Researchers that investigated the phenomenon of donated breast milk and how parents are choosing to acquire it found that it is being mistakenly regarded as risk free product. The researchers carried out two studies and their first one revealed that out of 655 parents that used donor milk only 36 % got it from official “breast milk banks” which screen all their donations and pasteurize it. Most parents said that they use more informal channels like sharing from a nursing mom that they are familiar with or through someone on the internet. But this practice is being discouraged by American Academy of Pediatrics (AAP) and also the USFDA due to safety concerns of the child. According to Dr. Lori Feldman-Winter, chairperson of AAP’s section on Breastfeeding, under these circumstances there is risk of dilution and also contamination with virus and bacteria related to donor milk obtained online.

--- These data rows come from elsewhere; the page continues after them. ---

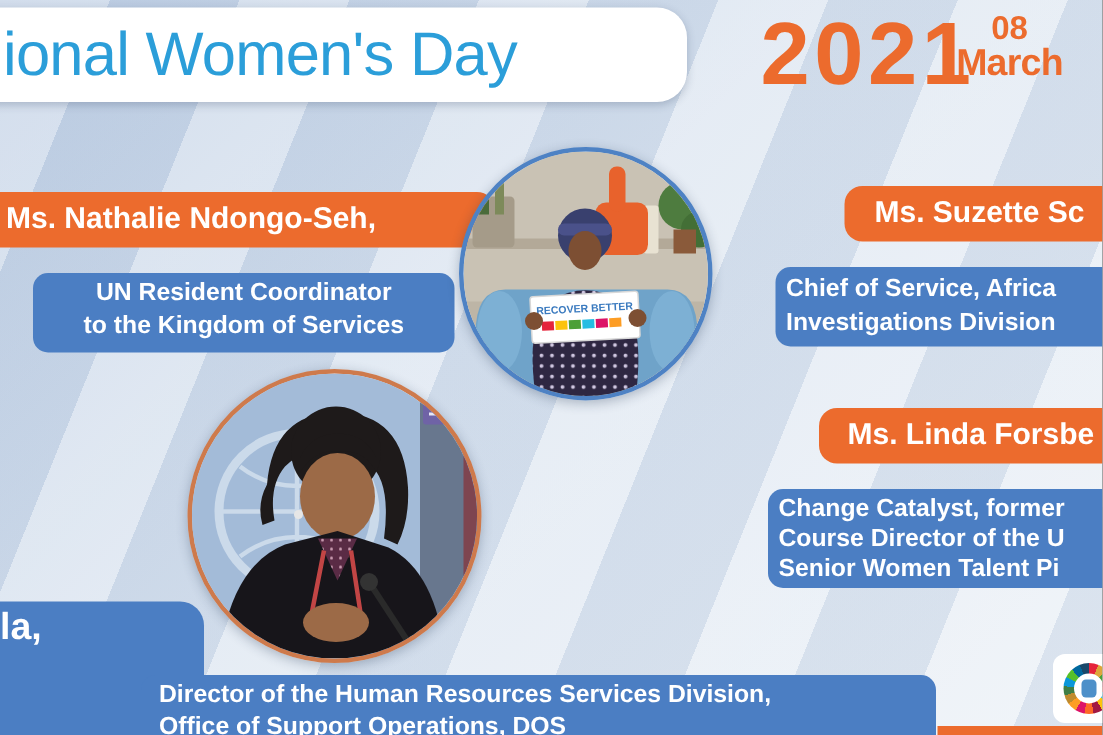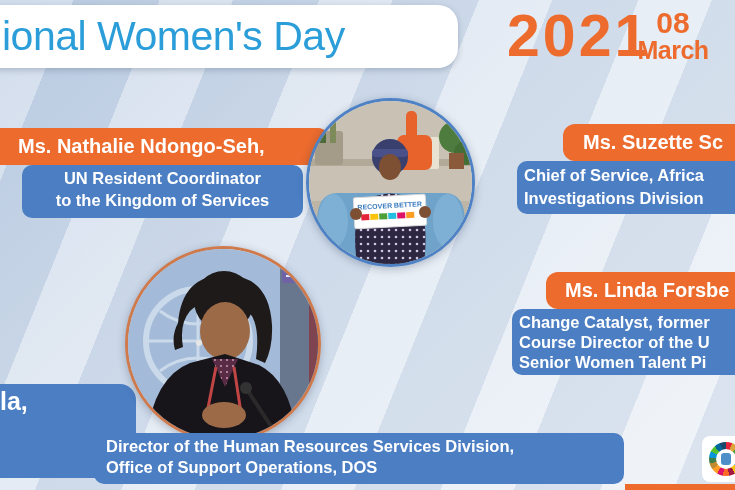"08" .date-day { font-size: 30px -> 22px }
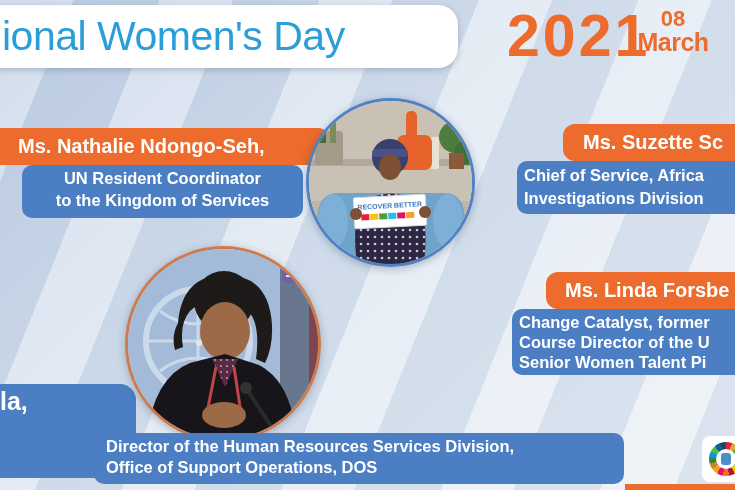"Ms. Nathalie Ndongo-Seh," span { margin-left: 18px -> 4px }
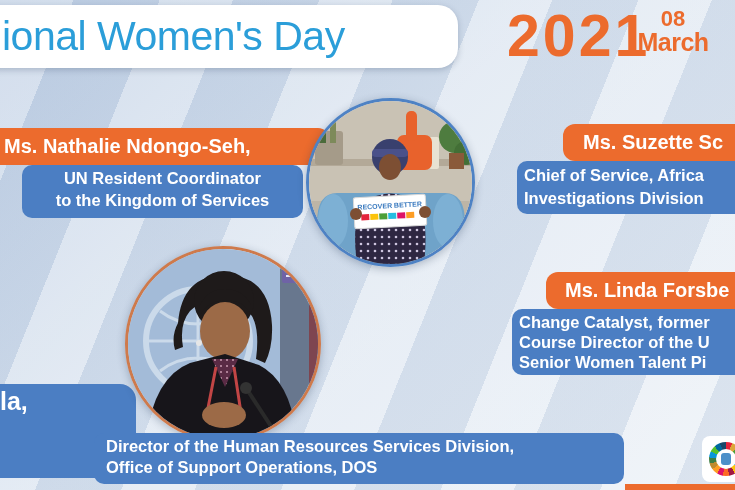"UN Resident Coordinator" .rb { margin-top: none -> 17px }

She cautioned that viruses like HIV can also be transmitted through breast milk. She said that though getting breast milk from a family member of friend that parents know well is a low risk situation but that also is not risk free. Dr. Ruth Milanaik of Cohen Children’s Medical Center New York the study author said that this is the point she wanted to convey with this report.
She stated that even when breast milk is given away for free there could be accidental contamination due to temperature instability which may cause the milk to spoil so parents should obtain donor breast milk only from safe milk banks. But doing so may not be very easy as there is only 28 non-profit breast milk banks across USA affiliated to Human Milk Banking Association of North America. Most of this milk goes to feed pre mature babies in hospitals whose mothers cannot feed them their own milk. With informal sharing parents get breast milk for free and websites allow women to also sell their breast milk which then sell it to needy people at a price lower than milk bank.